#### PROBLEM DESCRIPTION:
Your answer should be every line with the word "text", copied from the data below.

#### Data records:
+ + + + +
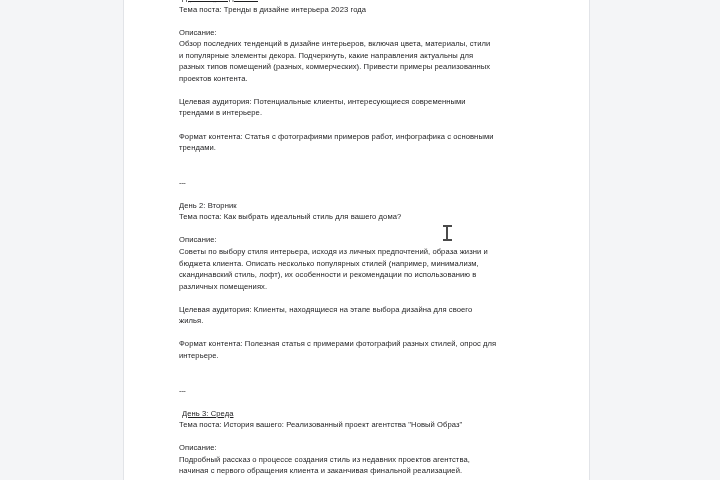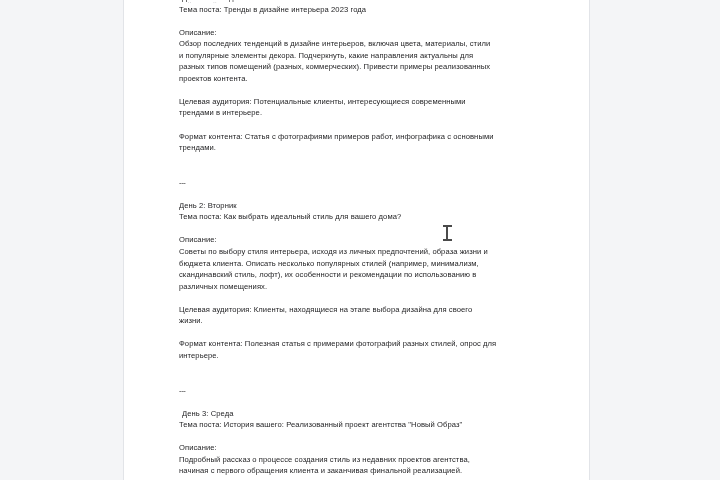--- a/index.html
+++ b/index.html
@@ -139,7 +139,7 @@
         <div class="line">различных помещениях.</div>
         <div class="line blank"></div>
         <div class="line">Целевая аудитория: Клиенты, находящиеся на этапе выбора дизайна для своего</div>
-        <div class="line">жизни.</div>
+        <div class="line">жилья.</div>
         <div class="line blank"></div>
         <div class="line">Формат контента: Полезная статья с примерами фотографий разных стилей, опрос для</div>
         <div class="line">интерьере.</div>

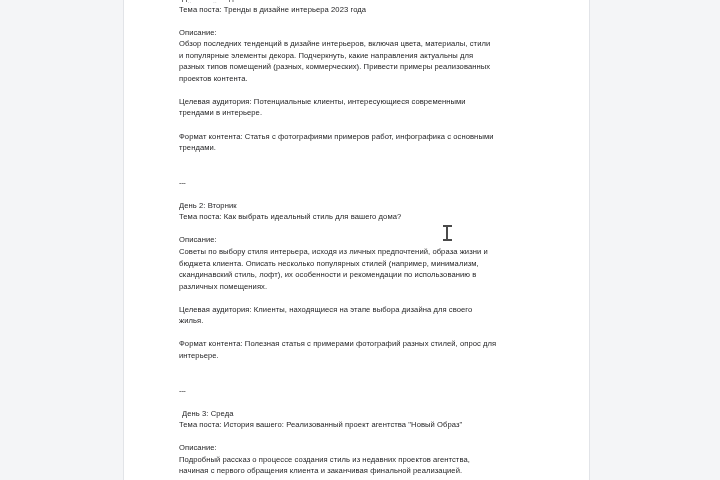--- a/index.html
+++ b/index.html
@@ -52,7 +52,7 @@
     letter-spacing: 0.01em;
     -webkit-font-smoothing: antialiased;
   }
-  .line.indent { text-indent: 3px; }
+  .line.indent { text-indent: 3px; text-decoration: underline; }
   .line.blank { height: 11.55px; }
   .line.sep { color: #1d1d1f; letter-spacing: -0.4px; }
+ + + + +
#### SOLVED PROBLEM:
-  .line.indent { text-indent: 3px; }
+  .line.indent { text-indent: 3px; text-decoration: underline; }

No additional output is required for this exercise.